Siapa yang tidak mengenal putra sulung penyanyi kondang Ahmad Dhani dengan mantan istrinya Maia Estianti. Ya, dialah Al Ghazali atau akrab dipanggil Al. Remaja berusia enam belas tahun itu kini tengah naik daun dan popularitasnya di kalangan remaja tak diragukan lagi.
Selain pengaruh nama
besar Ayahnya, Al memiliki wajah tampan yang menyihir gadis-gadis remaja untuk
berdecak kagum. Tak heran jika di berbagai stasiun televisi dalam acara talk show, banyak yang histeris
menyambut kedatangan Al. Hampir-hampir kisah Nabi Yusuf terulang di era
kotemporer yang menyanjung budaya
glamour dan popularitas.
Publik kembali
tersentak saat euforia Pemilu Legislatif bulan April kemarin, Partai
Kebangkitan Bangsa (PKB) berniat menjadikan Al putra Ahmad Dhani sebagai salah
satu juru kampanye. Wacana PKB tersebut disikapi banyak pihak, mulai dari KPU,
pengamat politik, hingga Komisi Perlindungan Anak Indonesia (KPAI). Maklum, Al
belum berusia 17 tahun dan tentu belum
memiliki hak pilih.
Peristiwa yang ikut
mewarnai riuh-redam kondisi politik pra dan pasca pemilihan legislatif itu
tentu saja menyisakan pelajaran politik yang cukup berharga. Ada pesan tersirat
yang bisa kita pahami dari wacana yang bergulir untuk melibatkan Al dalam
kampanye sebuah partai politik. Ini menandakan, praktik politik di negeri ini
masih dalam tataran pragmatisme yang sangat sempit. Melibatkan artis kondang
guna menarik simpati rakyat adalah tindakan kurang etis dan justru menambah kesemprawutan demokrasi.
Parahnya, hampir semua partai politik melibatkan industri public
figure dalam kampanye Pileg kemarin. Mulai dari penyanyi dangdut ibu kota
hingga bintang sinetron menjadi andalan untuk menarik perhatian publik secara
massif.
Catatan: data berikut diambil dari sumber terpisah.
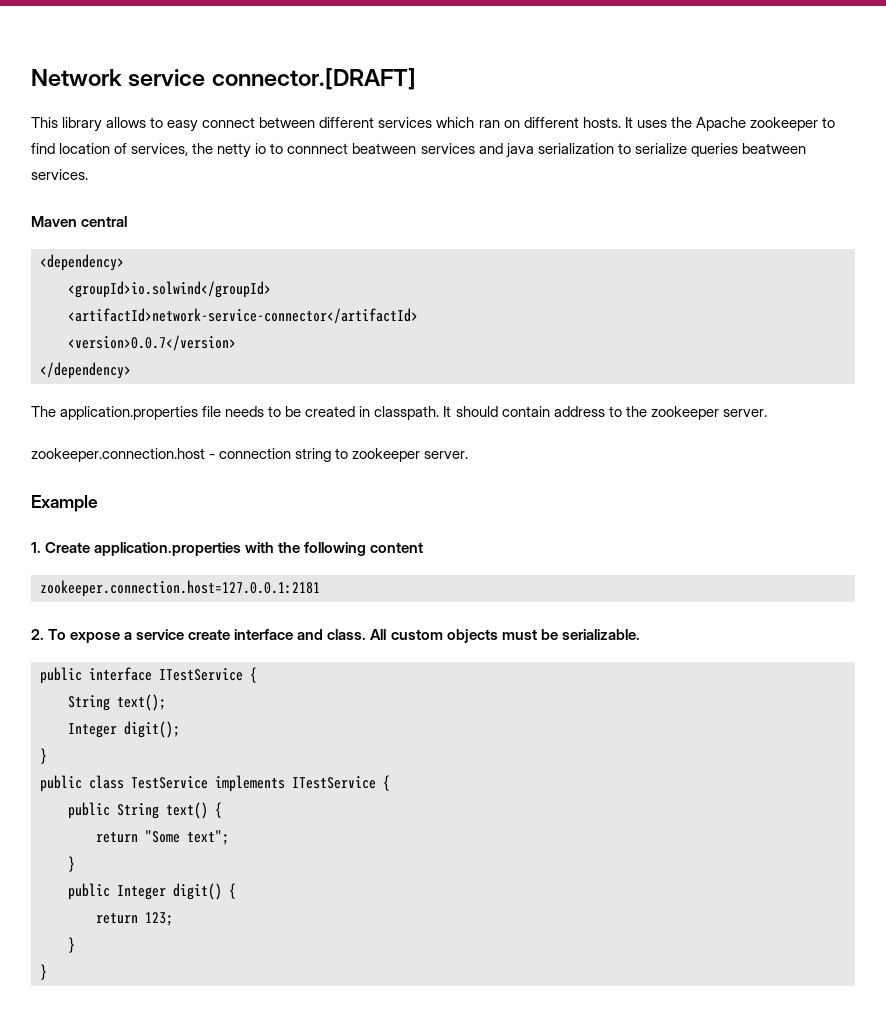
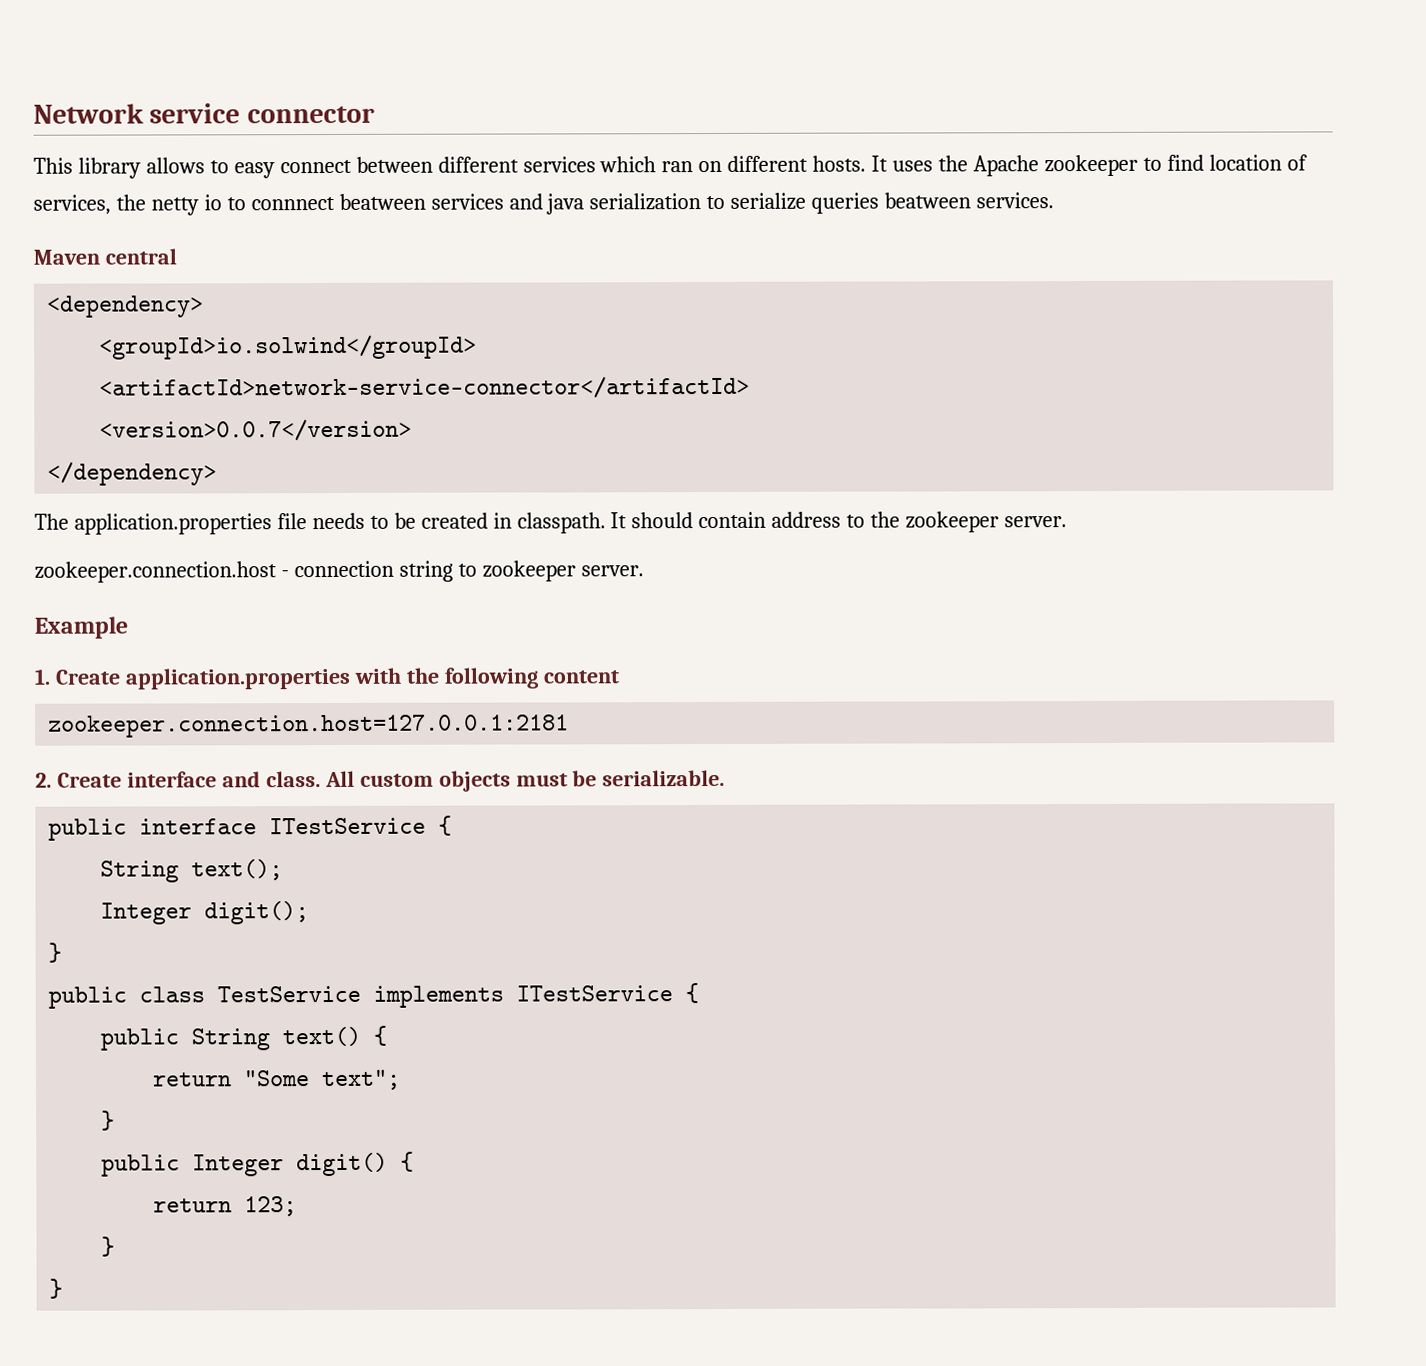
[211,68,416,90] connector.[DRAFT] -> [246,105,375,124] connector
[48,629,231,643] To expose a service create -> [56,772,122,788] Create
Dan lihatlah, kita menyaksikan tokoh elite politik, Caleg bahkan para
capres bukan lagi menjadi icon politik dalam menarik simpati, melainkan hanya
sebagai dagelan yang tidak dihiraukan masa. Ada cerita lucu, saat penyanyi
dandut berlenggak-lenggok di atas panggung, massa begitu antusias mengikuti
jalanya kampanye. Giliran tiba caleg dan elit politik menyampaikan visi dan
misi, masa-pun bubar.
Lalu, apakah yang hendak diberikan partai politik pada
masyarakat? Apakah hiburan dengan menampilkan sederet artis papan atas guna
mengeruk masa? Menghadirkan artis yang tampan dan rupawan guna menggaet pemilih
pemula?
Seharusnya, partai
politik tidak terjebak dalam sengkarut jualan popularitas artis untuk menarik
simpati publik. Dan kita beruntung, wajah tampan dan pesona Al Ahmad Dhani
tidak jadi menghiasi agenda kampanye. Al Ghazali putra sulung Ahmad Dhani hanya sample premis mayor betapa pentingnya popularitas dalam praktik berpolitik di negeri ini.